Last week was my final week with Richard House. I have absolutely loved my time here in London learning about pediatric hospice in England and the differences between the healthcare systems here and in the United States. This week, I attended the STAR team’s Family Day at the hospice center. This was a day full of fun activities for clients and their families. This work was actually quite similar to what I was doing at my internship back in Farmington Hills this summer, organizing and facilitating activities for the residents who live on our campus.
During the activities, I was able to chat with some of the families. I spoke with one parent who works as a nurse about what I’ve learned during my time here in London. It’s been interesting to hear the stressors that parents experience here and the ways that Richard House and other services help ease the stress of dealing with a disabled or terminally ill child.
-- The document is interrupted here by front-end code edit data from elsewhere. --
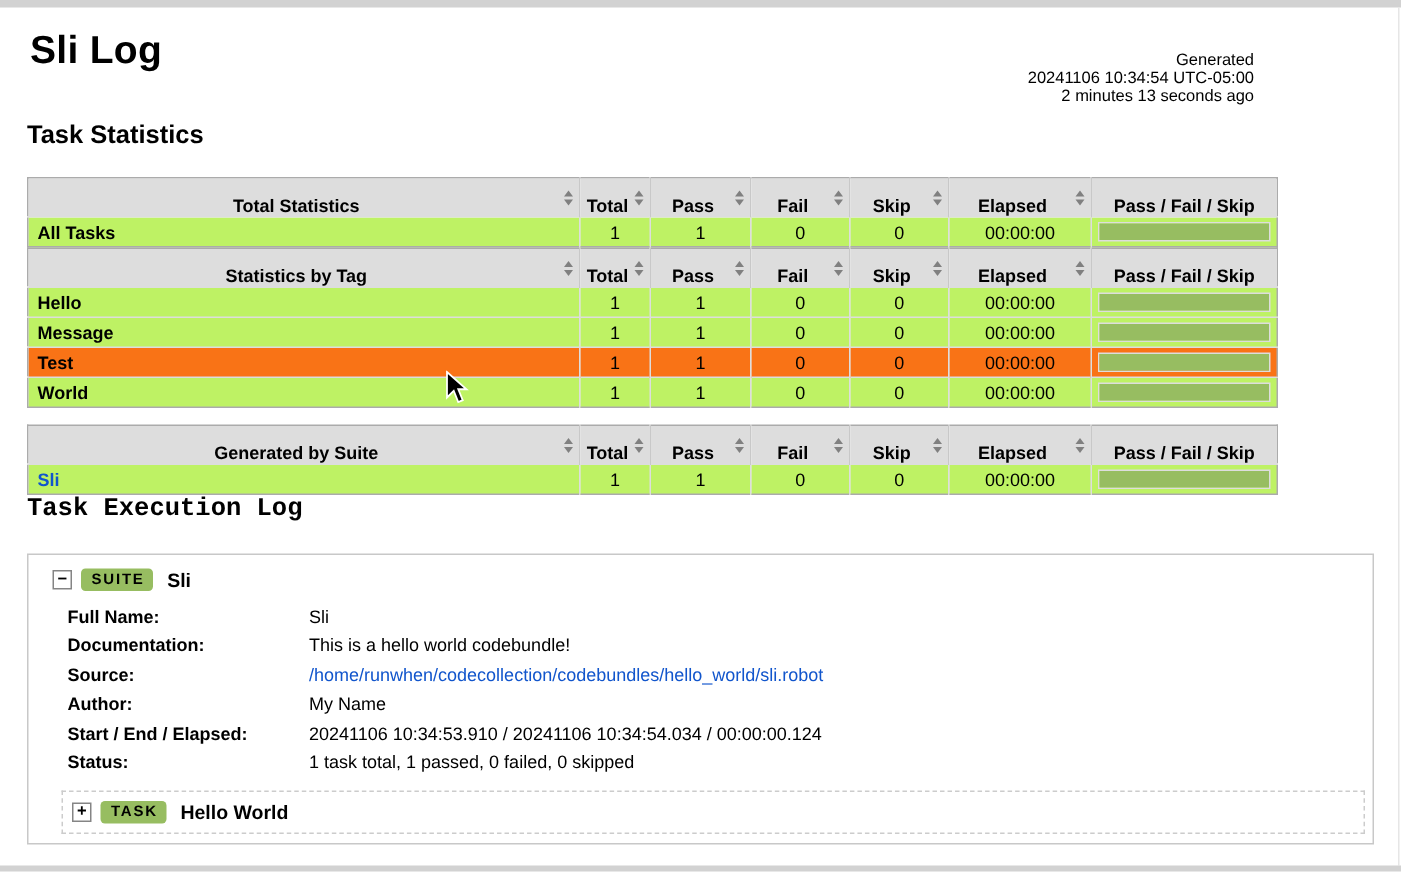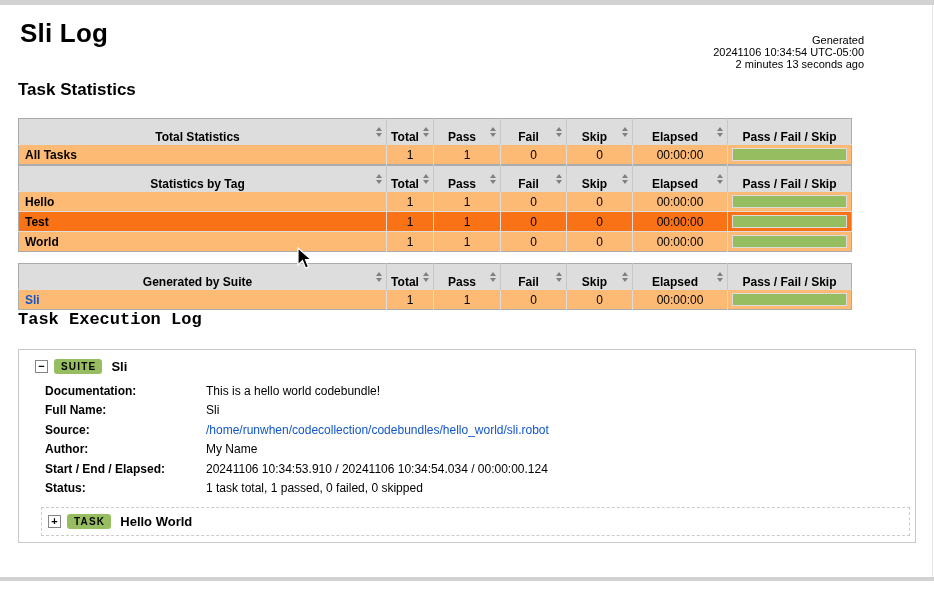--- a/index.html
+++ b/index.html
@@ -8,37 +8,37 @@
 
   .edge-strip { position: absolute; left: 0; width: 934px; background: #d2d2d2; }
   .edge-top { top: 0; height: 5px; }
   .edge-bottom { top: 577px; height: 4px; }
   .edge-right { position: absolute; right: 1px; top: 5px; height: 572px; width: 1px; background: #e6e6e6; }
 
   .content { padding: 0 0 0 18px; }
 
   h1.page-title { font-size: 26px; font-weight: bold; margin: 18px 0 0 2px; letter-spacing: 0.2px; }
 
-  .generated { position: absolute; top: 34px; right: 70px; text-align: right;
+  .generated { position: absolute; top: 34px; right: 98px; text-align: right;
     font-size: 11px; line-height: 12px; color: #000; }
 
   h2.section-heading { font-size: 17px; font-weight: bold; margin-top: 31px; }
 
   table.statistics { border-collapse: collapse; width: 833px; table-layout: fixed;
     border: 1px solid #ababab; font-size: 12px; }
   table.statistics + h2, .tbl-gap { margin-top: 0; }
   .tbl { margin-top: 18px; }
   .tbl2 { }
   .tbl3 { margin-top: 11px; }
   table.statistics th { background: #ddd; height: 21px; font-weight: bold;
     text-align: center; position: relative; border-left: 1px solid #c8c8c8; padding: 11px 14px 0 4px; }
   table.statistics th:first-child { border-left: none; }
   table.statistics th.graph-col { padding-right: 4px; }
   table.statistics td { height: 20px; border-top: 1px solid #ddd; border-left: 1px solid #ddd;
-    padding: 0 4px; background: #fdba74; }
+    padding: 0 4px; background: #bef264; }
   table.statistics td:first-child { border-left: none; }
   table.statistics td.name { font-weight: bold; padding-left: 6px; }
   table.statistics td.num { text-align: center; }
   table.statistics tr.hover td { background: #f97316; }
   col.c-name { width: 368px; }
   col.c-total { width: 47px; }
   col.c-pass { width: 67px; }
   col.c-fail { width: 66px; }
   col.c-skip { width: 66px; }
   col.c-elapsed { width: 95px; }
@@ -197,20 +197,33 @@
         <td class="num">1</td>
         <td class="num">0</td>
         <td class="num">0</td>
         <td class="num">00:00:00</td>
         <td class="graph">
             <div class="bar-wrap">
               <div class="bar-pass"></div>
             </div>
           </td>
       </tr>
+      <tr>
+        <td class="name">Message</td>
+        <td class="num">1</td>
+        <td class="num">1</td>
+        <td class="num">0</td>
+        <td class="num">0</td>
+        <td class="num">00:00:00</td>
+        <td class="graph">
+            <div class="bar-wrap">
+              <div class="bar-pass"></div>
+            </div>
+          </td>
+      </tr>
       <tr class="hover">
         <td class="name">Test</td>
         <td class="num">1</td>
         <td class="num">1</td>
         <td class="num">0</td>
         <td class="num">0</td>
         <td class="num">00:00:00</td>
         <td class="graph">
             <div class="bar-wrap">
               <div class="bar-pass"></div>
@@ -294,26 +307,26 @@
   <div class="suite-box">
     <div class="elem-header">
       <span class="expander">−</span>
       <span class="badge">SUITE</span>
       <span class="elem-name">Sli</span>
     </div>
 
     <table class="metadata">
       <tbody>
           <tr>
+        <td class="mlabel">Full Name:</td>
+        <td>Sli</td>
+      </tr>
+      <tr>
         <td class="mlabel">Documentation:</td>
         <td>This is a hello world codebundle!</td>
-      </tr>
-      <tr>
-        <td class="mlabel">Full Name:</td>
-        <td>Sli</td>
       </tr>
       <tr>
         <td class="mlabel">Source:</td>
         <td><a href="#" class="src-link">/home/runwhen/codecollection/codebundles/hello_world/sli.robot</a></td>
       </tr>
       <tr>
         <td class="mlabel">Author:</td>
         <td>My Name</td>
       </tr>
       <tr>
My biggest takeaway from this experience is the difference in concerns of the family. For families with ill children here in the UK, the cost of hospital stays, medical equipment and medicine is not as big of a concern, because the NHS and local charities tend to cover most of these costs. Charities and foundations in the country will provide medical equipment and extra funding to families who are in need of assistance. When we complete biopsychosocial assessments in social work practice, we focus on all aspects of the family’s life, including finances, job and housing security, etc. I reflected on how these aspects would be important to understand about families receiving expensive care for their child.
During my time in London, I read a book called The Private Worlds of Dying Children by Myra Bluebond-Langner. This book focused on a study she completed by observing leukemic children in a hospital ward and the social and cultural factors that affected their experiences. The book started with the experiences from the child’s perspective set up in a play format – covering each “character” in the interactions and what the physical space was like. The following chapters explained the observations Bluebond-Langner made during her study and what this meant.
I enjoyed reading this book during my time here, because it gave me the opportunity to connect what I was reading to what I was learning in my internship. In SW 617, we learned about the open awareness of death with children. Bluebond-Langner spoke about the lack of open awareness with her young participants in the study. She stated that “Only two children in my study were able to bring about open awareness” (pg. 220). She spoke about the complex nature of a child death and how many times the parents are in denial of the child’s terminal diagnosis, so they refuse to share this openly with their child.
I think this is an interesting dynamic of pediatric palliative care and working with children and families dealing with life-threatening and terminal illnesses. It is probably one of the most difficult parts of the work, helping parents accept the terminal diagnosis of their child – and it is something that is difficult universally. I look forward to learning more about the palliative care and healthcare in the United Kingdom, as well as the United States as I continue my studies.
Next week, I will be attending a summer camp for kids with life-altering or life-threatening illnesses in the Midlands of England called Over the Wall. This week-long camp allows these kids to challenge themselves, make positive connections with other children similar to them, and learn to define themselves outside of their diagnoses. I am very excited to be volunteering at this camp and I look forward to reflecting on this side of charity work after I return!
Bluebond-Langner, M. (1980). The private worlds of dying children. Princeton University Press.